Please check for my idea : If $k\leq 3$, then there are at most three elements in $A$, let them be $a<b<c$ (because I am too lasy to type $a_{1},a_{2},a_{3}...$ in LaTex ), and $A$ can only "produce" not more than $12$ integer range between $1$ and $19$, i.e. $a,b,c,2a,2b,2c,a+b,a+c,b+c,c-a,c-b,b-a$, so $k\geq 4$. For $k=4$,let the $4$ elements be $a<b<c<d$, then there are at most $20$ integers then range between $1$ and $19$ which is "produce" from $A$,i.e. $X=\{a,b,c,d,2a,2b,2c,2d,a+b,a+c,a+d,b+c,b+d,c+d,d-a,d-b,d-c,c-b,c-a,b-a\}$ so there are at most one pair of overlap elements xor one out-of-range element in $X$. As $2d$ should not less than $19$(or else no other combination is big enough to produce $19$) but $2d\neq 19$,we know no two element in $X$ can overlap and $d+c=19$. On the other hand,$c\geq 3$ so $10\leq d \leq16$ and $c=19-d$. Case 1:$d=10,c=9$,we have $b=7$ ,try all possibe $a$,no solution. Case 2:$d=11,12,13,14,15,16$ and $c=19-d$,only $d+b$ can produce $18$,so $b=c-1$, try all possible $a$ ,no solution. For $k=5$,$A=\{2,6,7,8,11\}$ works. P.S.1 My solution to prove $k\neq 4$ is extremely ugly,hope someone can improve it. P.S.2 Consider all possibe parity combination for $k=4$ and with the fact that there are 10 odd number in $M$,we can show there should be 2 odd and 2 even in $A$ so this can reduce the times of try and error.

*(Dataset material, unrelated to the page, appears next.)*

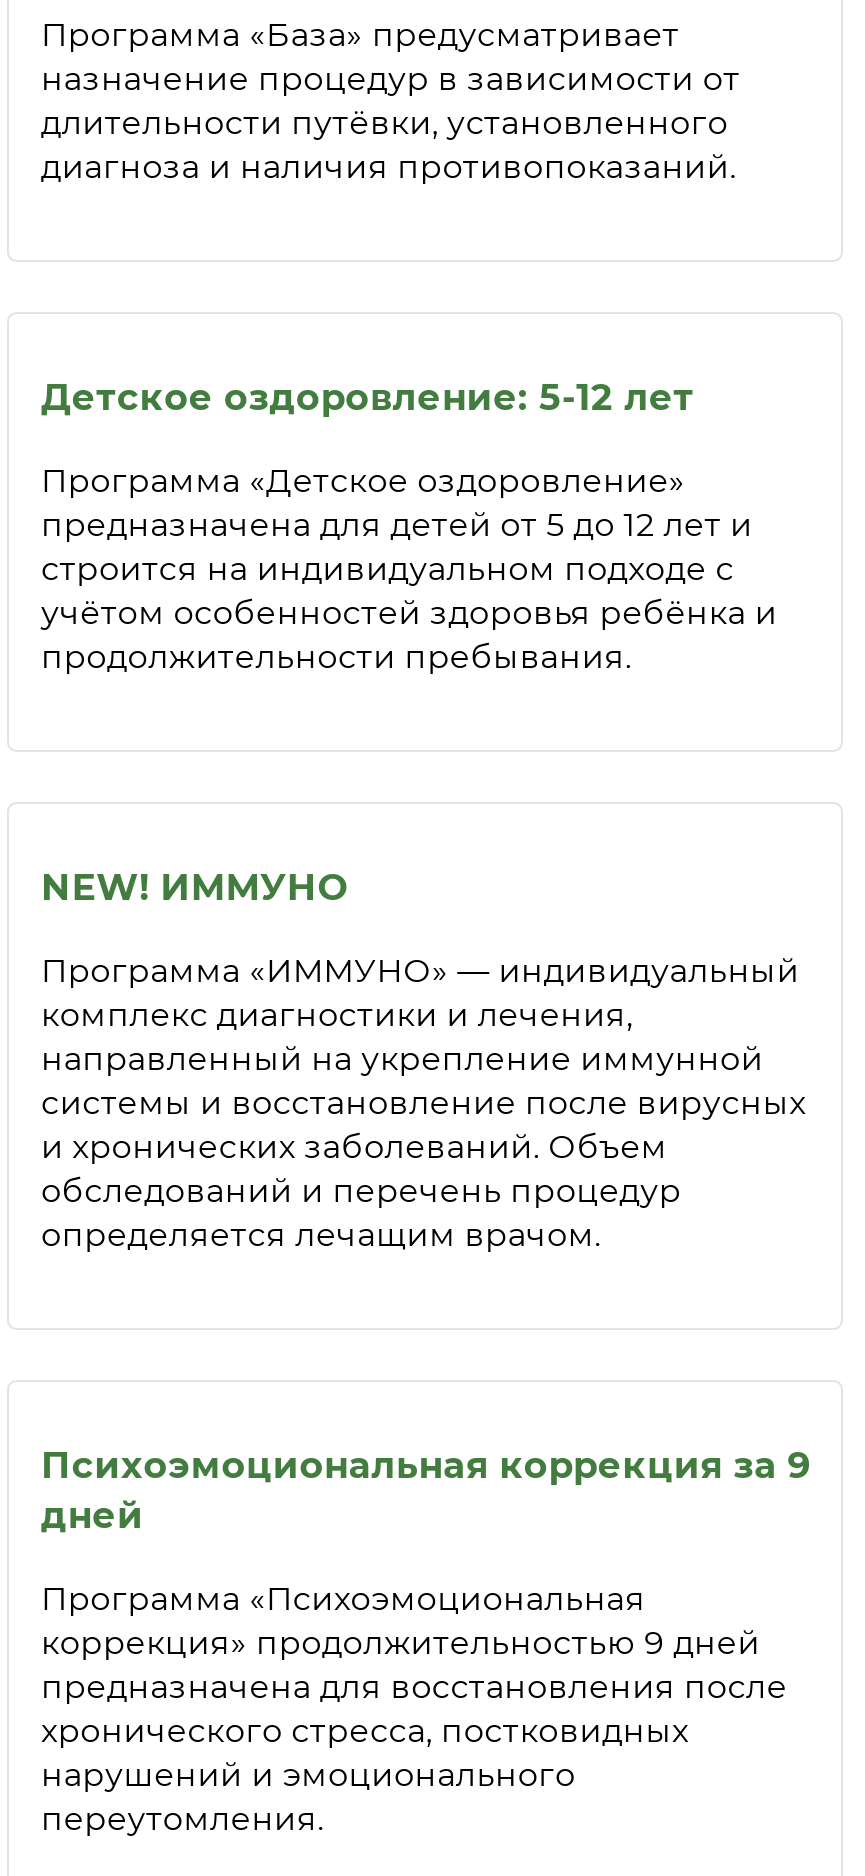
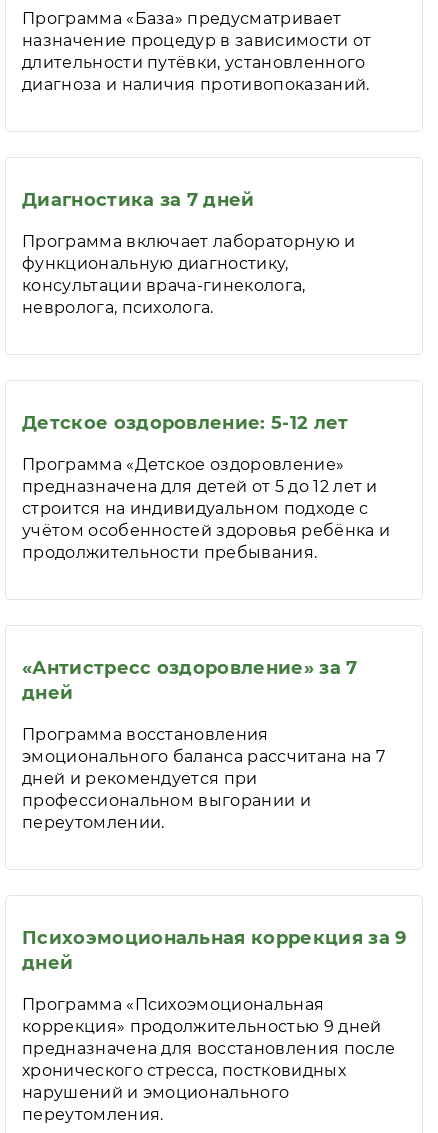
none -> [22,189,356,317] Диагностика за 7 дней | Программа включает лабораторную и | функциональную диагностику, | консультации врача-гинеколога, | невролога, психолога.
moved [41,376,777,676] -> [22,412,390,562]: Детское оздоровление: 5-12 лет | Программа «Детское оздоровление» | предназначена для детей от 5 до 12 лет и | строится на индивидуальном подходе с | учётом особенностей здоровья ребёнка и | продолжительности пребывания.
[41,866,348,910] NEW! ИММУНО -> [22,657,358,704] «Антистресс оздоровление» за 7 | дней
[41,952,806,1254] Программа «ИММУНО» — индивидуальный | комплекс диагностики и лечения, | направленный на укрепление иммунной | системы и восстановление после вирусных | и хронических заболеваний. Объем | обследований и перечень процедур | определяется лечащим врачом. -> [22,725,385,832] Программа восстановления | эмоционального баланса рассчитана на 7 | дней и рекомендуется при | профессиональном выгорании и | переутомлении.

ychjae wrote: Please check for my idea : If $k\leq 3$, then there are at most three elements in $A$, let them be $a<b<c$ (because I am too lasy to type $a_{1},a_{2},a_{3}...$ in LaTex ), and $A$ can only "produce" not more than $12$ integer range between $1$ and $19$, i.e. $a,b,c,2a,2b,2c,a+b,a+c,b+c,c-a,c-b,b-a$, so $k\geq 4$. For $k=4$,let the $4$ elements be $a<b<c<d$, then there are at most $20$ integers then range between $1$ and $19$ which is "produce" from $A$,i.e. $X=\{a,b,c,d,2a,2b,2c,2d,a+b,a+c,a+d,b+c,b+d,c+d,d-a,d-b,d-c,c-b,c-a,b-a\}$ so there are at most one pair of overlap elements xor one out-of-range element in $X$. As $2d$ should not less than $19$(or else no other combination is big enough to produce $19$) but $2d\neq 19$,we know no two element in $X$ can overlap and $d+c=19$. On the other hand,$c\geq 3$ so $10\leq d \leq16$ and $c=19-d$. Case 1:$d=10,c=9$,we have $b=7$ ,try all possibe $a$,no solution. Case 2:$d=11,12,13,14,15,16$ and $c=19-d$,only $d+b$ can produce $18$,so $b=c-1$, try all possible $a$ ,no solution. For $k=5$,$A=\{2,6,7,8,11\}$ works. P.S.1 My solution to prove $k\neq 4$ is extremely ugly,hope someone can improve it. P.S.2 Consider all possibe parity combination for $k=4$ and with the fact that there are 10 odd number in $M$,we can show there should be 2 odd and 2 even in $A$ so this can reduce the times of try and error. After getting $d+c=19$ you can directly say $c=9$ because second biggest element of $X$ must be $2c$ or $b+d$ but $17\neq 2c$ so $2c=18 \implies c=9$. After that we can easily get $b=7$ and $a=4$ which gives a contradiction ($d+a=2b$). I did the same for the other parts of the problem. I honestly don't think there is an easier way. Another example for $k=5$: $A=\{1,2,4,10,17\}$